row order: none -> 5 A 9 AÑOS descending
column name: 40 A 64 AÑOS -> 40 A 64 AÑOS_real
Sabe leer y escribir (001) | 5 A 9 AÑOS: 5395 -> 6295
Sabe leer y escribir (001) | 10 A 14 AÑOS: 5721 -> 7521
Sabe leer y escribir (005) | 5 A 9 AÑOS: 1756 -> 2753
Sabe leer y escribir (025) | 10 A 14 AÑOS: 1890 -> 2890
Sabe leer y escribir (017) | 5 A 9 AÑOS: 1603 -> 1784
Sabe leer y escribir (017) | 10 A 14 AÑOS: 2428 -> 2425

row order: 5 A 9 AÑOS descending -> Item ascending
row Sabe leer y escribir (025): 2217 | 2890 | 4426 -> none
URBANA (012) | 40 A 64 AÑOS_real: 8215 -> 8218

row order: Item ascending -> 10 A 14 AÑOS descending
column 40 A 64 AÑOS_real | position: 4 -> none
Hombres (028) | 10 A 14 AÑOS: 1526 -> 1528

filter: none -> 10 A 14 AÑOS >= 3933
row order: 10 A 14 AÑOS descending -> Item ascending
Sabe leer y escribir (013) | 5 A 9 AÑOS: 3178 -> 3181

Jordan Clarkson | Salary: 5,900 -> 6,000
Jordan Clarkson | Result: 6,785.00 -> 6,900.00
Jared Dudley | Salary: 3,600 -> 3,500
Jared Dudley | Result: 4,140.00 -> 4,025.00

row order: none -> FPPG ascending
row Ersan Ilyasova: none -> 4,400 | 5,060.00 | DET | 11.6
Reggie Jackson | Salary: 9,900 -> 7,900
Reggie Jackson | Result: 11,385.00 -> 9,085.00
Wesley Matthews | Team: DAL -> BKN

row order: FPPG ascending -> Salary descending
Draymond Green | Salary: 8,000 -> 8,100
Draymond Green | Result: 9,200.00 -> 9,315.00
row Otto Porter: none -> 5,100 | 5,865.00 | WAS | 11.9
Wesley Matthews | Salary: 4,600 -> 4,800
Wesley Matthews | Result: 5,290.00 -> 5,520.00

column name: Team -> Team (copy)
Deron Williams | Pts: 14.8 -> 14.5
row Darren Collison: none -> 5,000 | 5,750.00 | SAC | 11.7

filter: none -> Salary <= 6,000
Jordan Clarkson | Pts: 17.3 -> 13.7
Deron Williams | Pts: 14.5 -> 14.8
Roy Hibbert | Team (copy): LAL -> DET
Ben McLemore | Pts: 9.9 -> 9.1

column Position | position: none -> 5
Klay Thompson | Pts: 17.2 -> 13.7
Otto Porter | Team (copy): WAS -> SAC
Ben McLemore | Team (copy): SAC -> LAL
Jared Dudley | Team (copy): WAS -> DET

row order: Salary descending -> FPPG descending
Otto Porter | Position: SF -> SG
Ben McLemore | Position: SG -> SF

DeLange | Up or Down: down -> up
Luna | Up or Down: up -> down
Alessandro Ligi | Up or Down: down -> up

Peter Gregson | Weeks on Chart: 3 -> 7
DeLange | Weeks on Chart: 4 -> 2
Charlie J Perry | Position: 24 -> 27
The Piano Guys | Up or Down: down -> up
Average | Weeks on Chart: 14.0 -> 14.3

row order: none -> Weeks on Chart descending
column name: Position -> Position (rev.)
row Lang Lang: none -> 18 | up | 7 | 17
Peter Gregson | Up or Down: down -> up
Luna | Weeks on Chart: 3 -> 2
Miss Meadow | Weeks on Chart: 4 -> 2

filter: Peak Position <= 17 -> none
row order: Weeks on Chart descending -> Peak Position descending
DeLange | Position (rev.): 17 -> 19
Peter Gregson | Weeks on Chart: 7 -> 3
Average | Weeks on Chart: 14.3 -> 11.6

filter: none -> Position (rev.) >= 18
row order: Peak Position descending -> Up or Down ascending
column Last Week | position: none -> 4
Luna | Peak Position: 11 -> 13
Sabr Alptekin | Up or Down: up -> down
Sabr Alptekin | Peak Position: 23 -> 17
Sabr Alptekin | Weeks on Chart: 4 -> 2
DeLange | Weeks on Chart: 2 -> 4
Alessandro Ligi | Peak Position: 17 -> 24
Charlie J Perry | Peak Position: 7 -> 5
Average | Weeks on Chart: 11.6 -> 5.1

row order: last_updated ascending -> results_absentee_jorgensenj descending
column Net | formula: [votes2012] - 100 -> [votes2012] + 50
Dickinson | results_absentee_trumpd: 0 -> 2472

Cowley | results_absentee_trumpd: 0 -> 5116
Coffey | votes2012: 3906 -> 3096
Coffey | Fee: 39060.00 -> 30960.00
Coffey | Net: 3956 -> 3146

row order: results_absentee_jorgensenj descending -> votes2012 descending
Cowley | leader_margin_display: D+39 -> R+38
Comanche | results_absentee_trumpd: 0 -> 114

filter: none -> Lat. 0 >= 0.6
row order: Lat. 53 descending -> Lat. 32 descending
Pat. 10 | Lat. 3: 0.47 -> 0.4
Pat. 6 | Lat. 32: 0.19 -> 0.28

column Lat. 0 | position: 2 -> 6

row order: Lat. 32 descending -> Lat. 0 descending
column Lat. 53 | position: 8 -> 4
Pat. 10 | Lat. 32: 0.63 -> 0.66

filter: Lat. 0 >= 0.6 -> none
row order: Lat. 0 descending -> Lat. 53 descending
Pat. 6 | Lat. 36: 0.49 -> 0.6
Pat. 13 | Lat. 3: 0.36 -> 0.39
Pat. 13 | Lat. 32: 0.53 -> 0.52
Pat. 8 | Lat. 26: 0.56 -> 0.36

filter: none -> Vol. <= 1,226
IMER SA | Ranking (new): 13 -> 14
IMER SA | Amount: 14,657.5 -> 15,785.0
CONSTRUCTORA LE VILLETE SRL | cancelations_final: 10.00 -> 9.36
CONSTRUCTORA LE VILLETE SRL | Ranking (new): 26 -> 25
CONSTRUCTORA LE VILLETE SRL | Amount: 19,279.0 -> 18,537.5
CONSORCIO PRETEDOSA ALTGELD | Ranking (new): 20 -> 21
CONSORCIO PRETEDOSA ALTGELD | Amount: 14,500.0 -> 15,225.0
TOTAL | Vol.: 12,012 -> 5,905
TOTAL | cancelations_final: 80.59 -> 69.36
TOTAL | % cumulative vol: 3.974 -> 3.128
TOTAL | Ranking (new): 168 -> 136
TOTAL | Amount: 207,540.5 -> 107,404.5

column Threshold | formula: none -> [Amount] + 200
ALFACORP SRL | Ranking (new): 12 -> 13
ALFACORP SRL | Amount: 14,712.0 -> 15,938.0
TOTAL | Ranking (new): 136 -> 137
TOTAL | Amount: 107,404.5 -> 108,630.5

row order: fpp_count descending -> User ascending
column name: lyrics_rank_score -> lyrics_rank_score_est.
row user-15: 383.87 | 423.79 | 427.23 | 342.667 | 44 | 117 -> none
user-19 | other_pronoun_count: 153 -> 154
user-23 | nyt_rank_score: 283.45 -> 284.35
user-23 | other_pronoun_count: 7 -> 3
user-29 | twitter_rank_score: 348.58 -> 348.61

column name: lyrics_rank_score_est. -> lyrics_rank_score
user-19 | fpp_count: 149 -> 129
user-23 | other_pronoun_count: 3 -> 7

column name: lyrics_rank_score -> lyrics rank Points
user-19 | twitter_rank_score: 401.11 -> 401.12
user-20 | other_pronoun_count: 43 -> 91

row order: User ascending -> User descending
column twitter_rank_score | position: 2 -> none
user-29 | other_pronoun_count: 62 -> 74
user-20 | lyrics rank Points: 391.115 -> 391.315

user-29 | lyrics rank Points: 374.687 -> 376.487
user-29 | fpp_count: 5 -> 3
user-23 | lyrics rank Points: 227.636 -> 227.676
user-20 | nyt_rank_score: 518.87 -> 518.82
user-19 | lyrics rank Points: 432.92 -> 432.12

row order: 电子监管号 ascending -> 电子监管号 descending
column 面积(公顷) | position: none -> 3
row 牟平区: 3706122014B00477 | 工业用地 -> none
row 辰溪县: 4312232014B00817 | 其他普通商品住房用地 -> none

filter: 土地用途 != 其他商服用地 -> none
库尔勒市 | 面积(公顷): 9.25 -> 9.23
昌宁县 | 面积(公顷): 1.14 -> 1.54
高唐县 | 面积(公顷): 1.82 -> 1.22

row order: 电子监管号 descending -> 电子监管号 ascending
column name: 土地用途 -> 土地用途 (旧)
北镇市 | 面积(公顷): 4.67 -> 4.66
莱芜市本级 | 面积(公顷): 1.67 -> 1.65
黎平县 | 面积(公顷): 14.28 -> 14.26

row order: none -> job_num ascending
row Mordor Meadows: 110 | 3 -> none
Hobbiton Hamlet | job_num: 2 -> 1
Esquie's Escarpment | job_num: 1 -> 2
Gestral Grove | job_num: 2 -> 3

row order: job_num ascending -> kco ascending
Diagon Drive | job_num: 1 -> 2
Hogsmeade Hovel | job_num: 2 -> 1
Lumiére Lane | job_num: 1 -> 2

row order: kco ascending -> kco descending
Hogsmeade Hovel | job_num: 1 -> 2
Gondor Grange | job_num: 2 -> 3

· · · · · · ·

◆ Work order: The stretch of entries above that starts with the line containing "Jared Dudley | Salary: 3,600 -> 3,500" and goes on through the line containing "Reggie Jackson | Result: 11,385.00" is to be transcribed exactly, and no other line is to be transcribed.

◆ Result for this task:
Jared Dudley | Salary: 3,600 -> 3,500
Jared Dudley | Result: 4,140.00 -> 4,025.00

row order: none -> FPPG ascending
row Ersan Ilyasova: none -> 4,400 | 5,060.00 | DET | 11.6
Reggie Jackson | Salary: 9,900 -> 7,900
Reggie Jackson | Result: 11,385.00 -> 9,085.00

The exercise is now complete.